Austin. The interest in Austin proves that investors are looking way beyond the global pathways. This moderately sized city features all the other ingredients needed for a local economy to deal successfully with the nation’s early-21st-century realities. State government provides an economic buffer, while the giant University of Texas campus attracts both energetic young brainpower and top professional talent. The rich academic environment helps incubate and support burgeoning tech companies and other higher-paying firms. The city’s modest size limits investor opportunities, but the diversity of educational, medical, and government jobs, backed by high tech, insulates the market from boom/bust scenarios.
San Francisco. The city rates as the survey’s best buy for offices and apartments. Bullish market investors are betting on office rent increases, pushing purchase pricing way beyond fundamentals. Counterintuitively, empty buildings look most attractive to some buyers. Overall market vacancies still register in the mid- to low teens, and demand can fall suddenly. Cap rates on “bulletproof” apartments cannot drop much lower, and house prices show the biggest gains in the nation after some precipitous declines. Hotel occupancies will recover smartly. The ardor of institutional investors never wanes, and surveyed investors believe it will not wane going forward for the expensive warehouse market serving one of the country’s largest ports.
New York City. Manhattan, which features a diverse employment base, will see its resurgence face headwinds from economizing at less-profitable investment banks and other financial institutions—the backbone of the city’s economy. Vacancies will actually drop to among the lowest levels in the country and rents will increase ahead of other markets, helped by a lack of new supply. Given enduring stability, office investors can be content with 4 to 5 percent cap rates. The nation’s best hotel market will flourish in a sea of foreign tourist traffic. Highest-in-the-country apartment occupancies could vault rental rates to record levels as co-op/condominium values edge up again after generally holding their own in the downturn. Investors will lose perspective if they spend too much time here; it is hardly a proxy for other parts of the country.

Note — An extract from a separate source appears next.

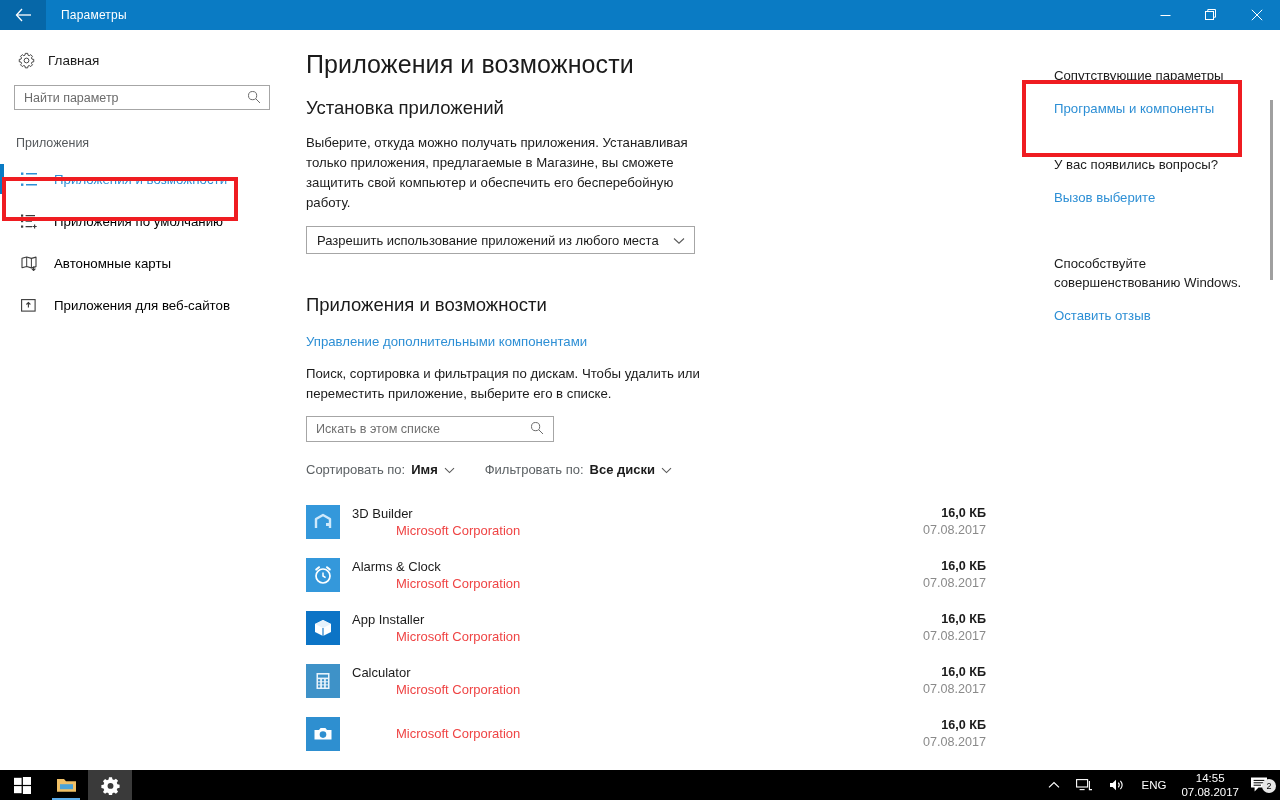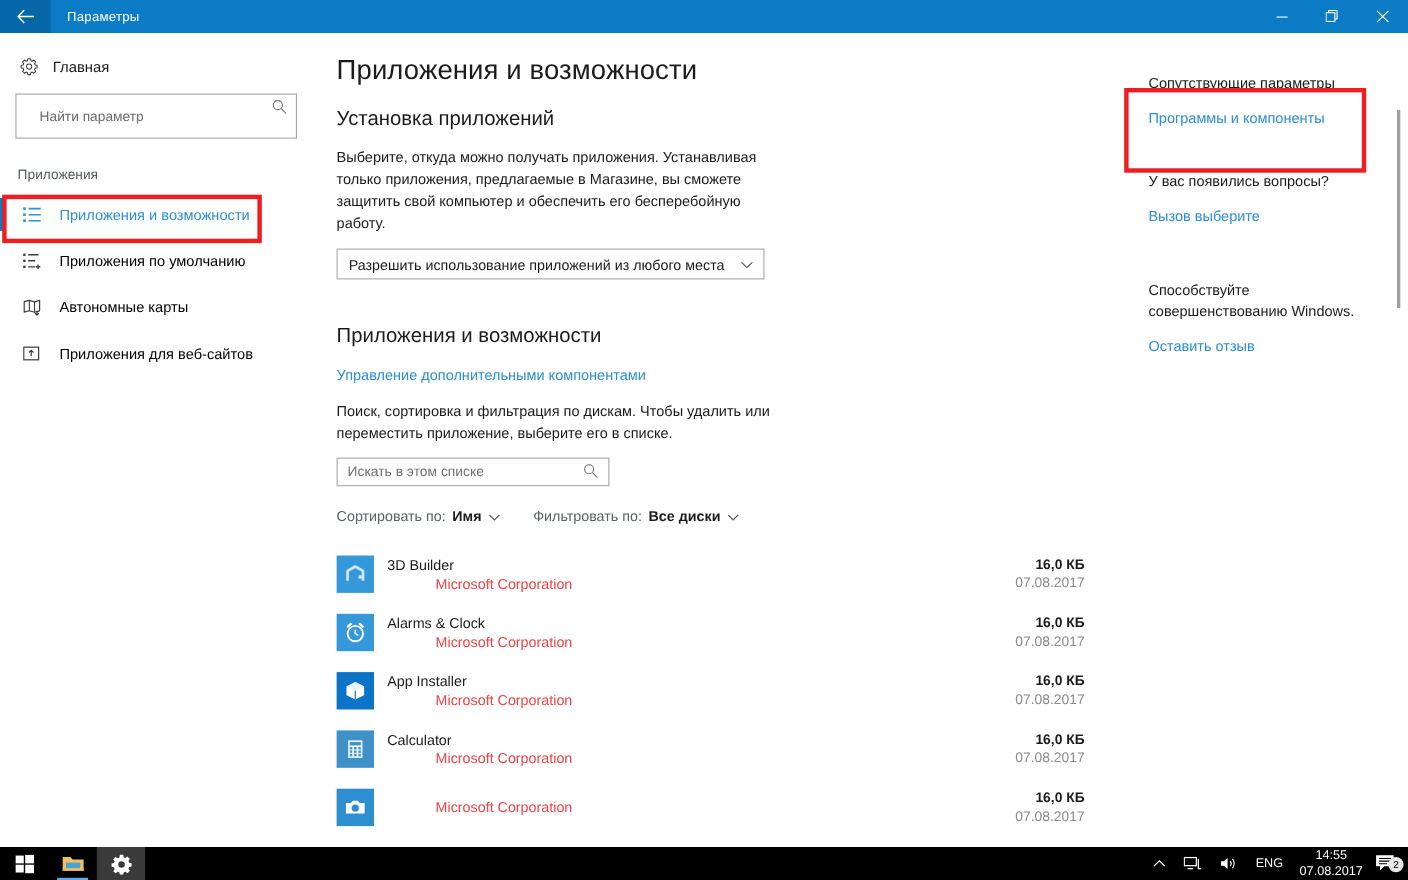"Сопутствующие параметры" .rp-block { margin-left: 34px -> 44px }
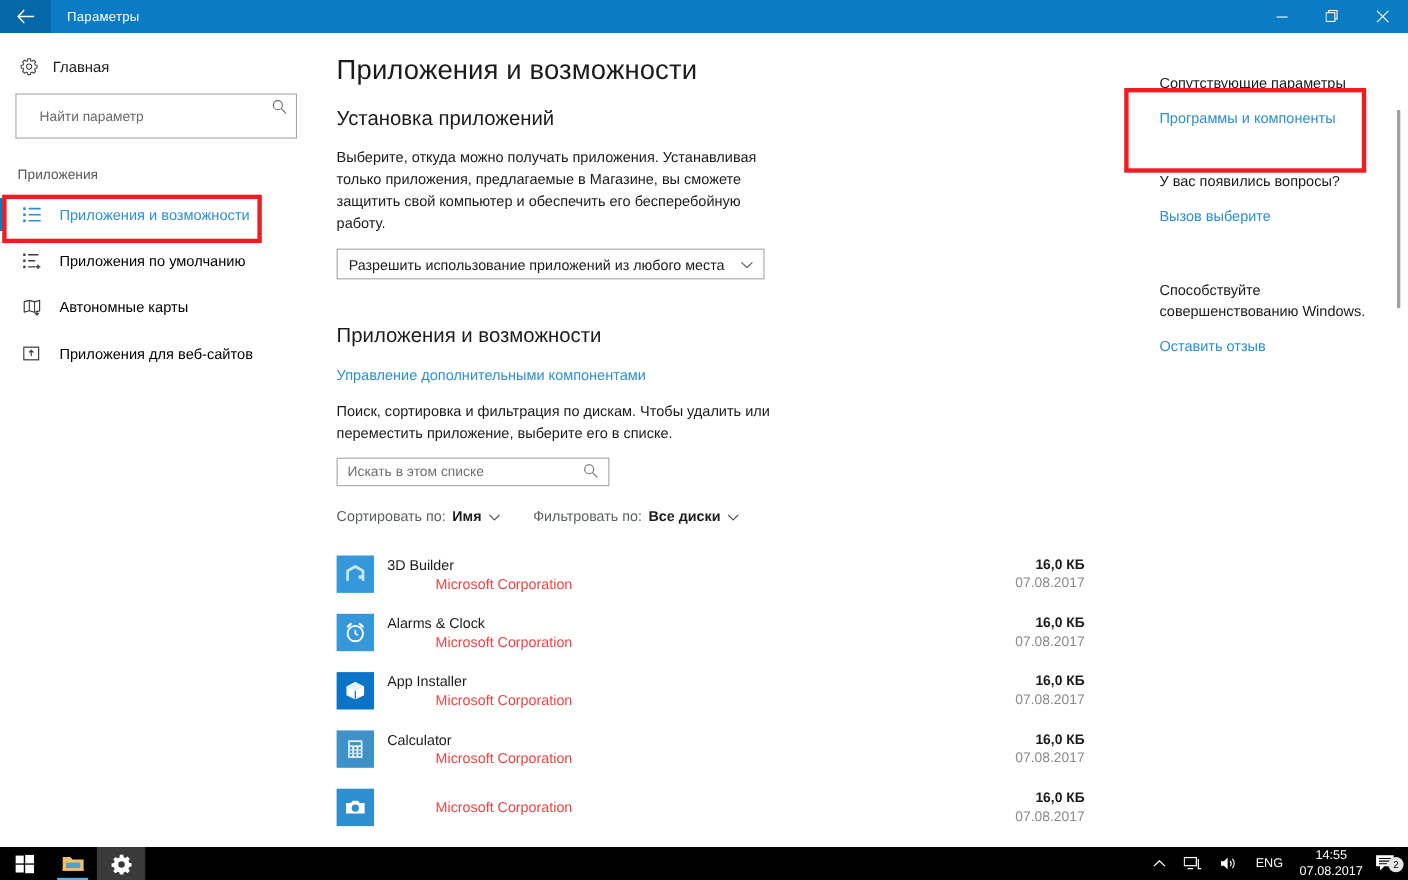"Найти параметр" .search-wrap { height: 41px -> 25px; padding-left: 12px -> none }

Boston. Despite relatively high office vacancy rates, Boston retains plenty of adherents who value an exceptionally well-educated workforce drawn from local colleges and universities. Subdued outlooks for mutual fund firms and other asset managers will spark concern in the Financial District, whereas the Back Bay outperforms. Most office projects will stay on drawing boards without greater leasing velocity, and development will prove difficult because of barriers to entry. The apartment market should perform exceptionally well, and condo prices will remain surprisingly buoyant. Housing prices will increase again after suffering only modest declines in the downturn.
Rounding out the top ten markets to watch:
Seattle bounces back thanks to its diversified new-age corporate base.
San Jose doesn’t skip a beat despite competition from the City by the Bay’s downtown tech surge.
Houston profits from lasting high oil prices and expands off a Texas-sized service-sector employment engine.
Los Angeles will come back—and the metropolitan area ranks as the nation’s number-two apartment and industrial investment market.
San Diego benefits from the near-perfect year-round weather, which helps attract talent pools to local biotech companies, as well as a steady stream of upscale retirees.